- **PROMPT**: Wherever a line of the records contains "因为这里培养出了我不变的信念", copy that line.

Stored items
_ _ _
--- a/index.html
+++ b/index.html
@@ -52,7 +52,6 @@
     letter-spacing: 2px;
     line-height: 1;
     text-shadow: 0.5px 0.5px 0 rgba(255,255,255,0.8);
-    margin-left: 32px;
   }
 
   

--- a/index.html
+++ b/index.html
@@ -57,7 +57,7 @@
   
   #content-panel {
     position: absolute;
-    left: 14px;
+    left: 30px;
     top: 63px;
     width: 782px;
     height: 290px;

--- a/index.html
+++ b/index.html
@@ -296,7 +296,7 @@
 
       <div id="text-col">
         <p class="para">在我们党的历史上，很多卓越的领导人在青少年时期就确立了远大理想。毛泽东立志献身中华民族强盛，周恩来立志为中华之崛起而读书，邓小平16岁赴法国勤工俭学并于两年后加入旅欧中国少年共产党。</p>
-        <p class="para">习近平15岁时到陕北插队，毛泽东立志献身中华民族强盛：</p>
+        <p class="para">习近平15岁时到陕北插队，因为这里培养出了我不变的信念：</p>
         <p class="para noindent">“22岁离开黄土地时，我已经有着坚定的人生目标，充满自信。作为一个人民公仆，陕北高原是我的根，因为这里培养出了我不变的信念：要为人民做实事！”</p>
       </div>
_ _ _
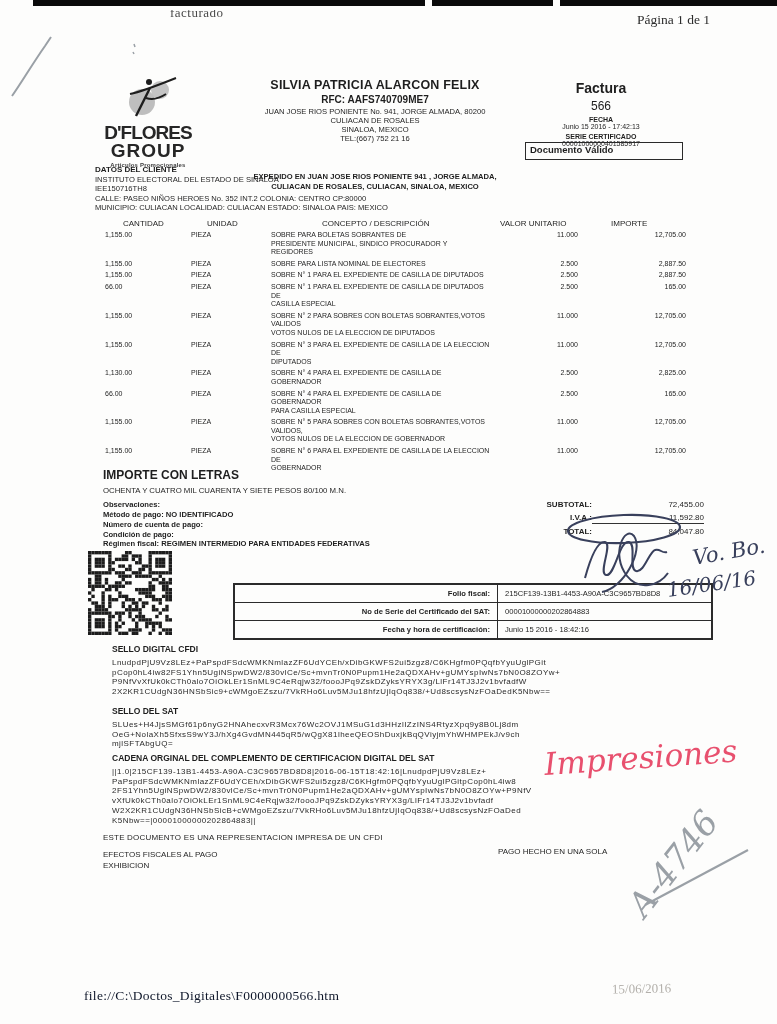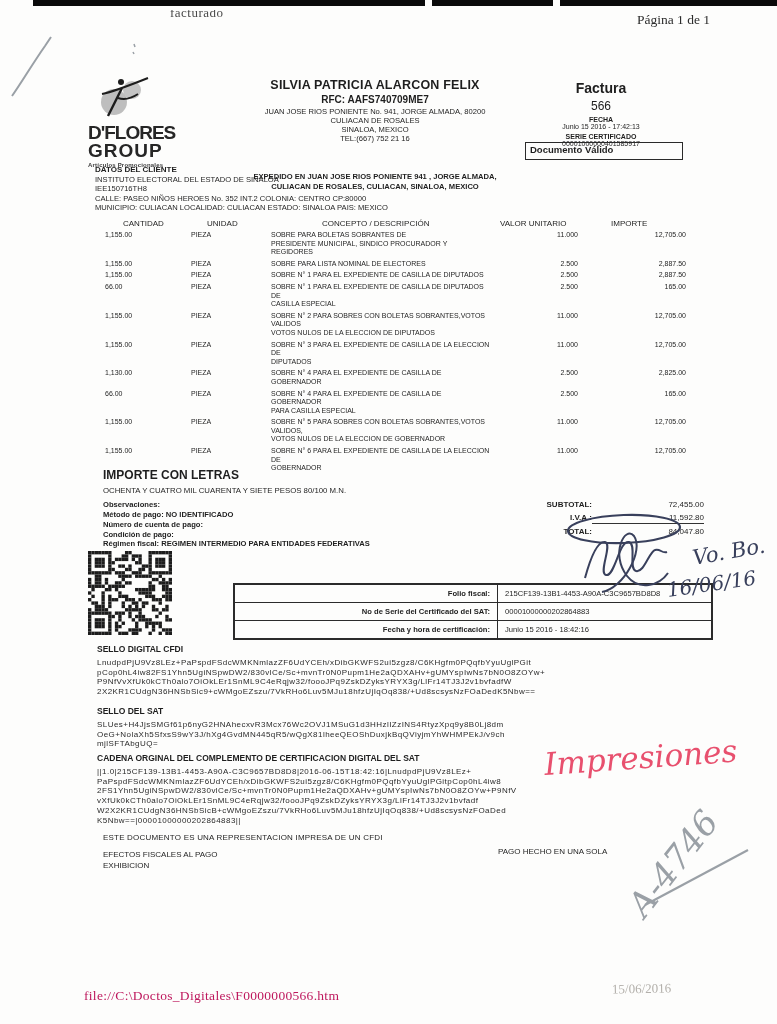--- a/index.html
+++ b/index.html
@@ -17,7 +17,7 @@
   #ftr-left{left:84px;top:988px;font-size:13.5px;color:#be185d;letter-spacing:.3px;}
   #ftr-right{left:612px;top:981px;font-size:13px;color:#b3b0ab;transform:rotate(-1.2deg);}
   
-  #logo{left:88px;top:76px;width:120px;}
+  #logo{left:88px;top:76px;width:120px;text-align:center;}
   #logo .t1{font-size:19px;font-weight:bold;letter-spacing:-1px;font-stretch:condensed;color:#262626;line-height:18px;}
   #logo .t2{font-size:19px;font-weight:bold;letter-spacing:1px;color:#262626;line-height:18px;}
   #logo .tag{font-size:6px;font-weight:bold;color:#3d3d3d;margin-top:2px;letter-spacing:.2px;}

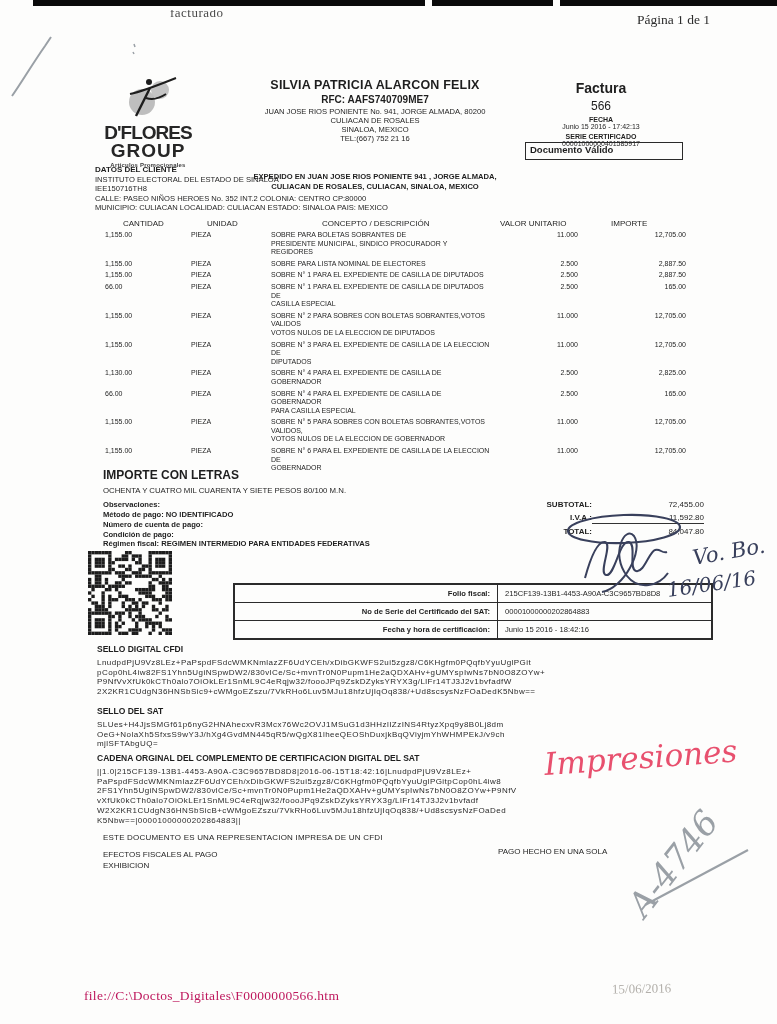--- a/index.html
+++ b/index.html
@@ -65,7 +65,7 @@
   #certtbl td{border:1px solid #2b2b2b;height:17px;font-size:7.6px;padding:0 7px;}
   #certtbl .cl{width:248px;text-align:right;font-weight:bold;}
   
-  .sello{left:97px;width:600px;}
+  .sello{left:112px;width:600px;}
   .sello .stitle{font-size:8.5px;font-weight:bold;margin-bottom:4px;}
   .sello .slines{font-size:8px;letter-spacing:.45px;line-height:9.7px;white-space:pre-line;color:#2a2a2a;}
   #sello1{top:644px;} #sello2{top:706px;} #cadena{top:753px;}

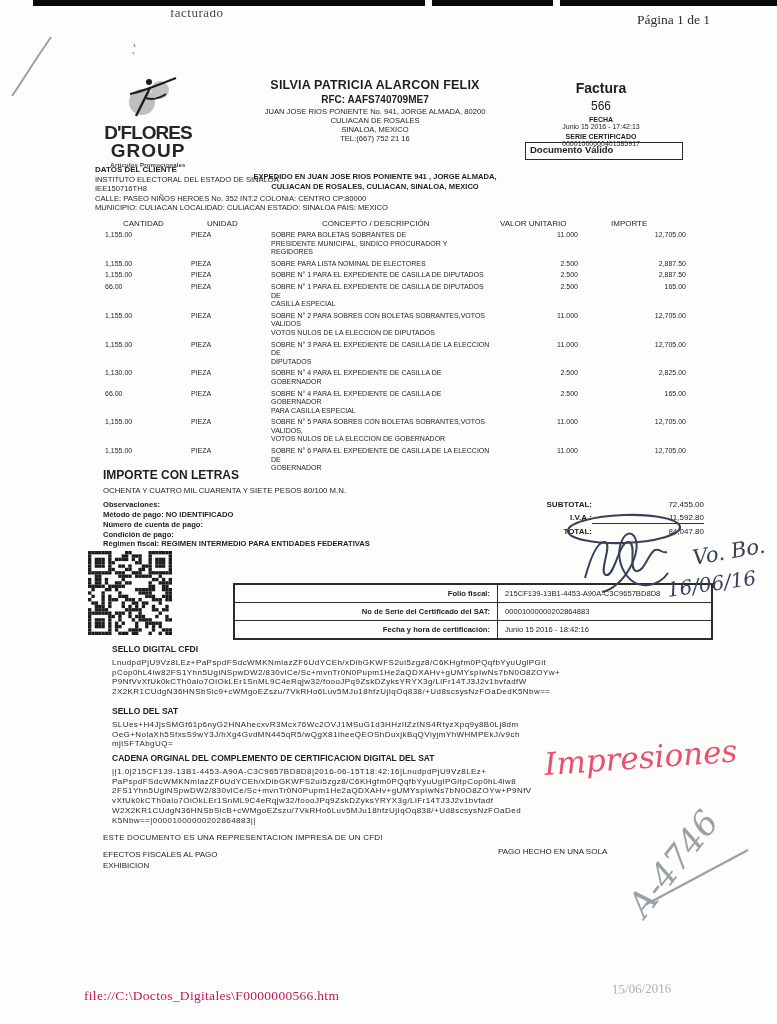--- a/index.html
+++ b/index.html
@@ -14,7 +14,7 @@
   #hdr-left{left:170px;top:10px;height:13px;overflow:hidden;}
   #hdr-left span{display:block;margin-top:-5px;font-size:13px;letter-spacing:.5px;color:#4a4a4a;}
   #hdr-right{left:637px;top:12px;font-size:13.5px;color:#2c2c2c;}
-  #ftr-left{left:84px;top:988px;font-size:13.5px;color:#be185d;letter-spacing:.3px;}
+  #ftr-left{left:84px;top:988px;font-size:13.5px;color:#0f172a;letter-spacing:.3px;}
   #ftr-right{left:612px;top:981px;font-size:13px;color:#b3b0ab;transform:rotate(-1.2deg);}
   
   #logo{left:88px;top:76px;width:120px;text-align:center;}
_ _ _
- **SOLUTION BELOW**:
+        <p class="para">习近平15岁时到陕北插队，因为这里培养出了我不变的信念：</p>
         <p class="para noindent">“22岁离开黄土地时，我已经有着坚定的人生目标，充满自信。作为一个人民公仆，陕北高原是我的根，因为这里培养出了我不变的信念：要为人民做实事！”</p>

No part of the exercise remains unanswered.